Figure 9 - Interaction of Ras with the two Ras-binding sites of SOS.
Structure of the Ras:SOS complex (PDB code: 1NVV). Two molecules of H-Ras are bound to the allosteric and active site of SOS. The allosteric site of SOS is bound by Ras•GTP, whereas the active site of SOS is bound by nucleotide-free Ras. Switch I and Switch II of Ras (red) are responsible for engaging both sites in SOS. Additionally, residues in variable regions 1 and 4 are involved in the binding of Ras to the allosteric site of SOS, including Asn 26, Gln 43, Thr 50, and Glu 153 (yellow).
Figure 10 - Comparison of the R and T states in Ras.
A. Variable Regions 2 and 3 highlighted on the structure of Ras•GTP. Variable Region 2 comprises helix α3 and the preceding loop, and Variable Region 3 comprises helix α4 and the preceding loop that is partially involved in guanine binding.
B. Room temperature crystal structure of wild type Ras adopts the R state as defined by Mattos and colleagues (Buhrman et al., 2010; Holzapfel et al., 2012), where the sidechain of Tyr 71 is buried in the hydrophobic core of the protein.
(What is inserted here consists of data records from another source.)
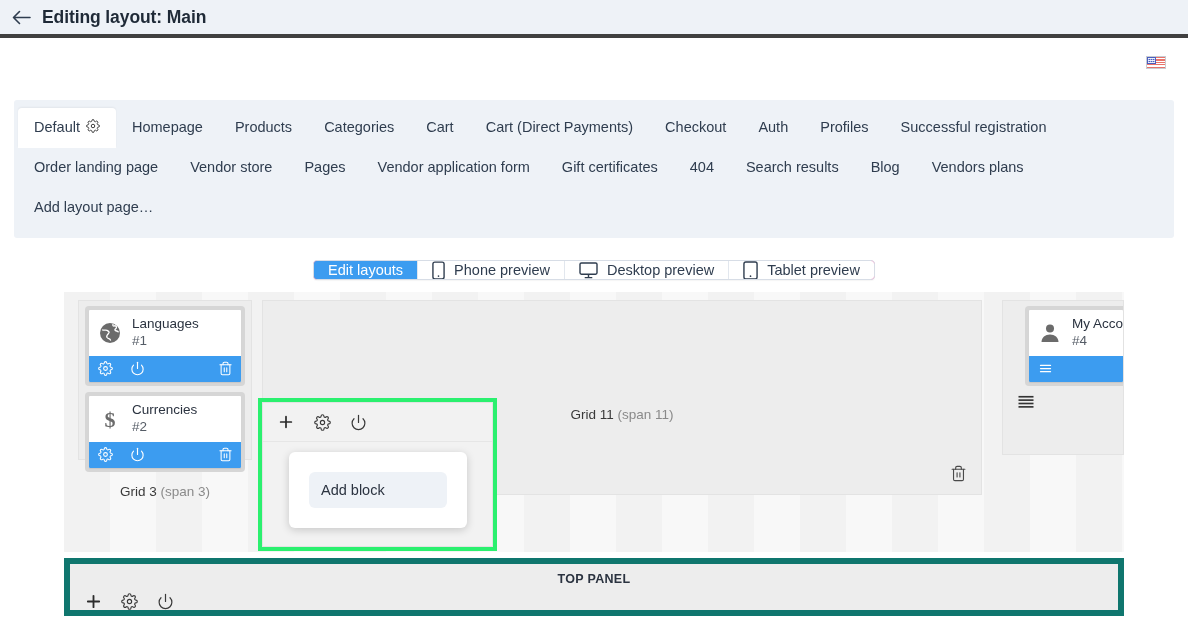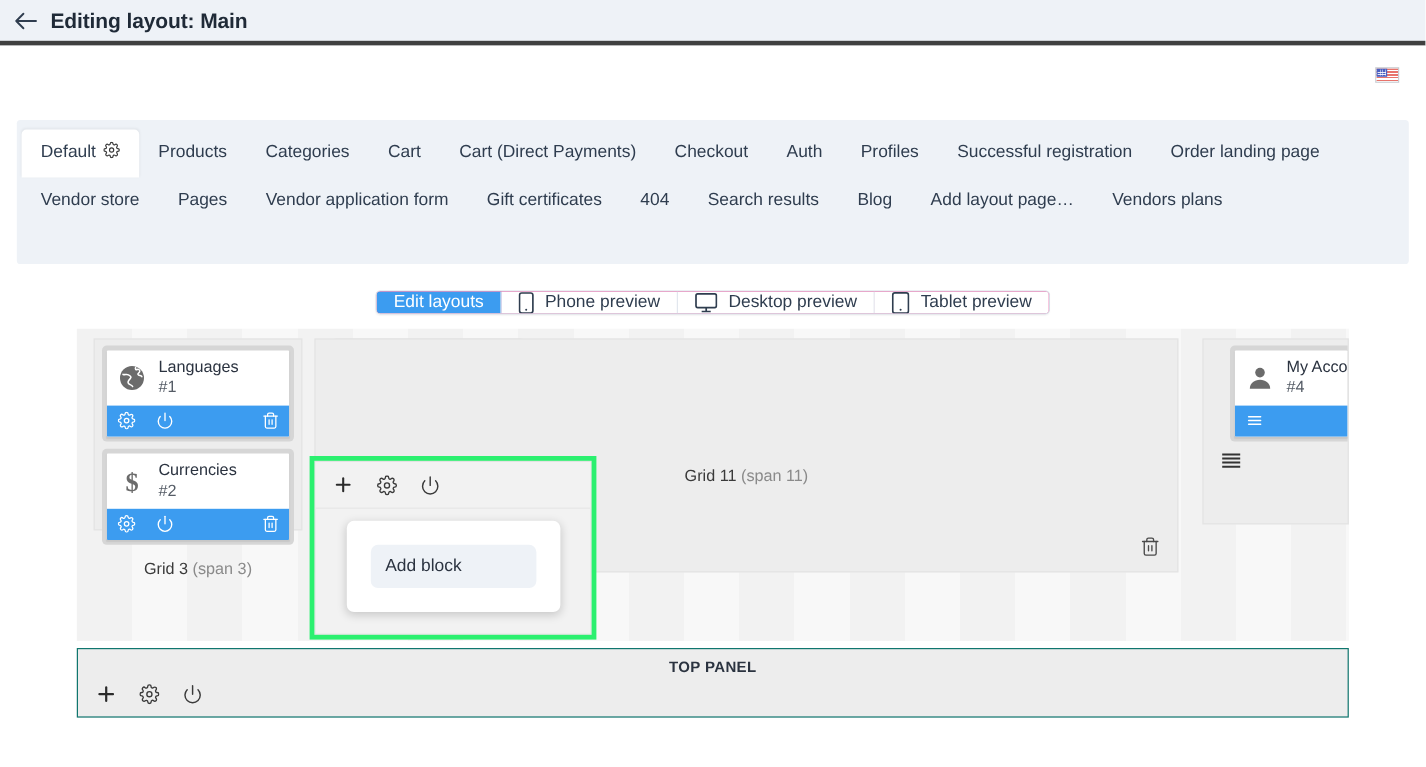--- a/index.html
+++ b/index.html
@@ -307,6 +307,9 @@
         </svg></span>
     </div>
     <div class="tab">
+      <span>Homepage</span>
+    </div>
+    <div class="tab">
       <span>Products</span>
     </div>
     <div class="tab">

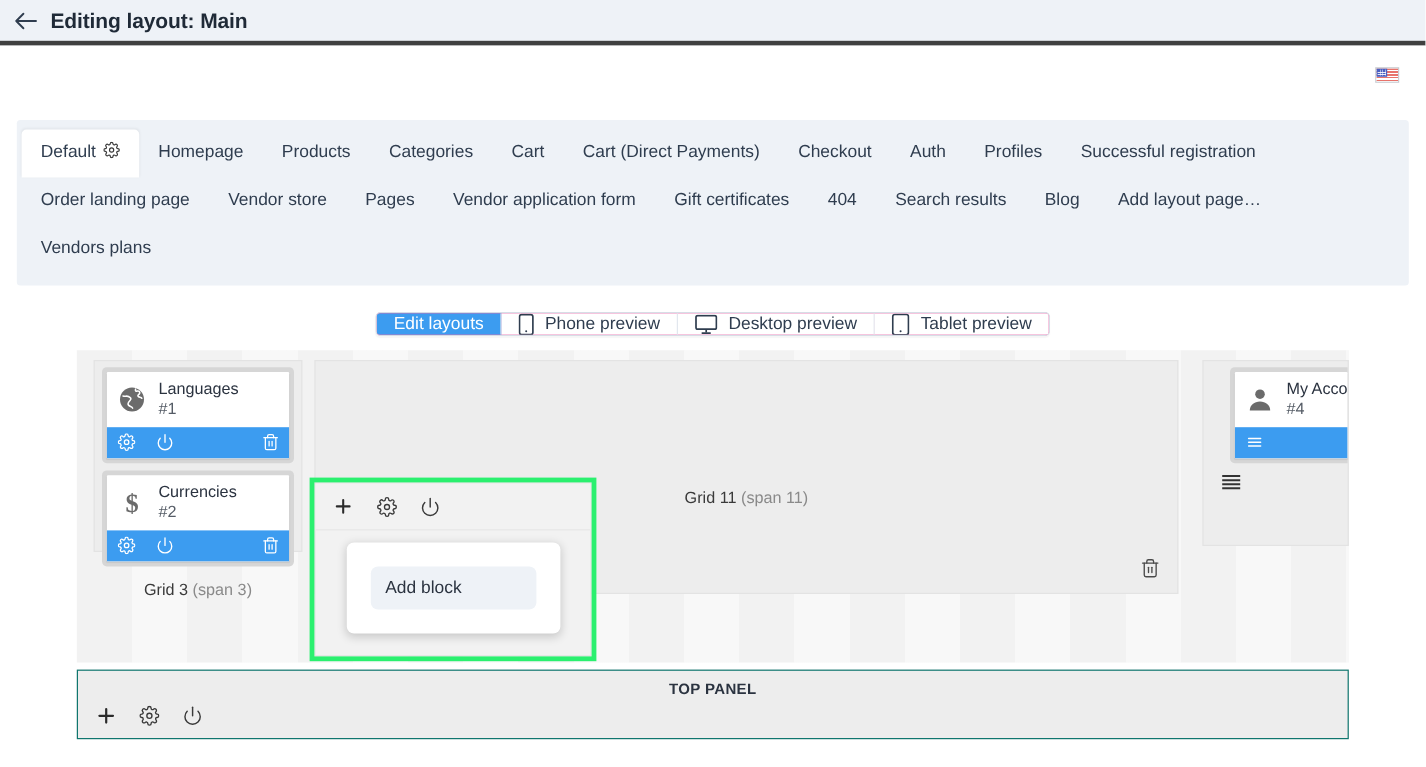--- a/index.html
+++ b/index.html
@@ -358,10 +358,10 @@
       <span>Blog</span>
     </div>
     <div class="tab">
+      <span>Vendors plans</span>
+    </div>
+    <div class="tab">
       <span>Add layout page…</span>
-    </div>
-    <div class="tab">
-      <span>Vendors plans</span>
     </div>
   </div>
 

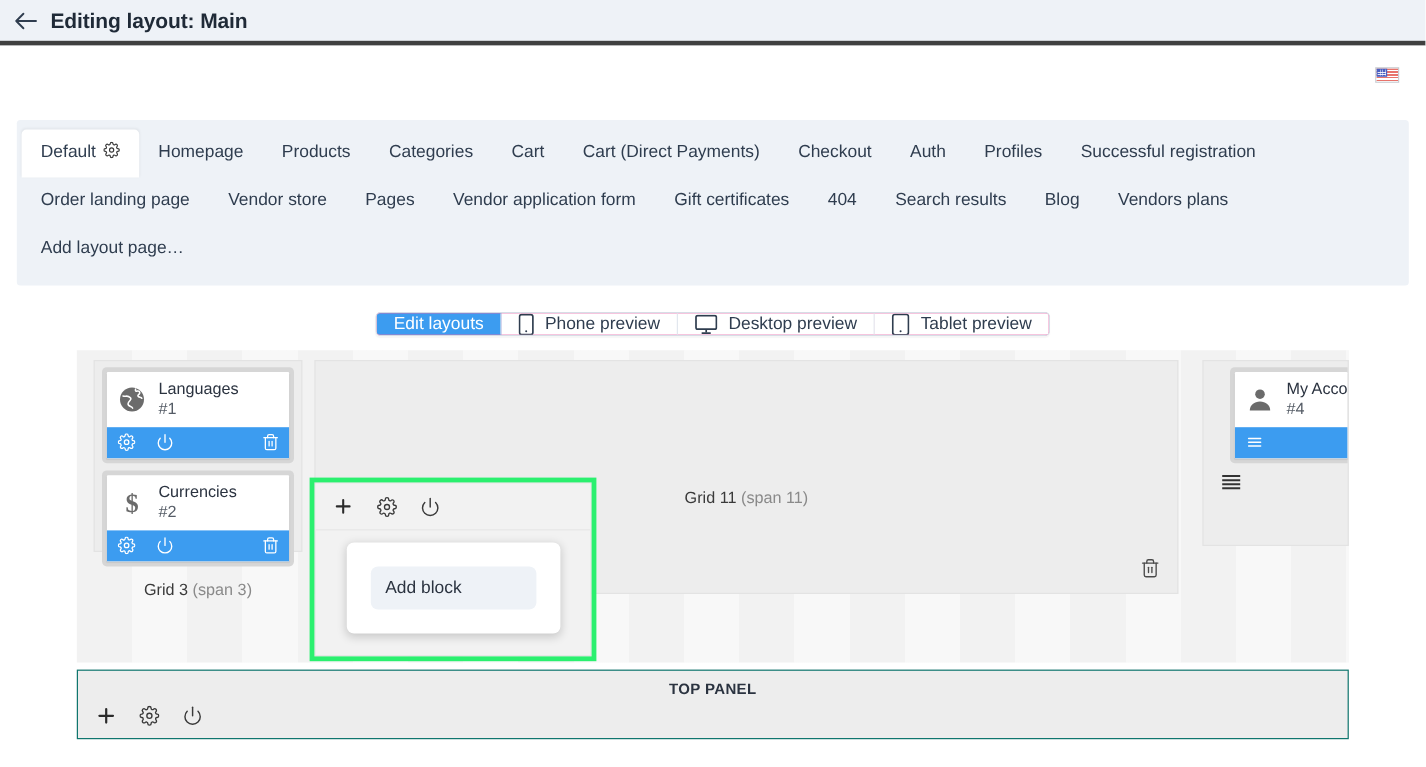--- a/index.html
+++ b/index.html
@@ -257,7 +257,7 @@
   .panel-strip {
     margin: 6px 64px 0 64px;
     background: #ededed;
-    border: 1px solid #0f766e;
+    border: 6px solid #0f766e;
     height: 58px;
     position: relative;
   }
Crystal structure of the L120A latch mutant shows a rotation of Tyr 71, whereby the sidechain is exposed. Additionally, the interface between helix α3 and Switch II undergoes a conformational change.
C. Schematic of the conformational transition between the R state and T state. Helix α3 and the C-terminal helix of Switch II shift downwards in the transition from the R state to the T state, leading to a rotation of Tyr 71 from a buried to a solvent exposed conformation.
D. Comparison of the choanoflagellate S. rosetta crystal structure to the L120A structure. S. rosetta Ras adopts the T state, similar to L120A, where Tyr 71 is rotated outwards and exposed to solvent.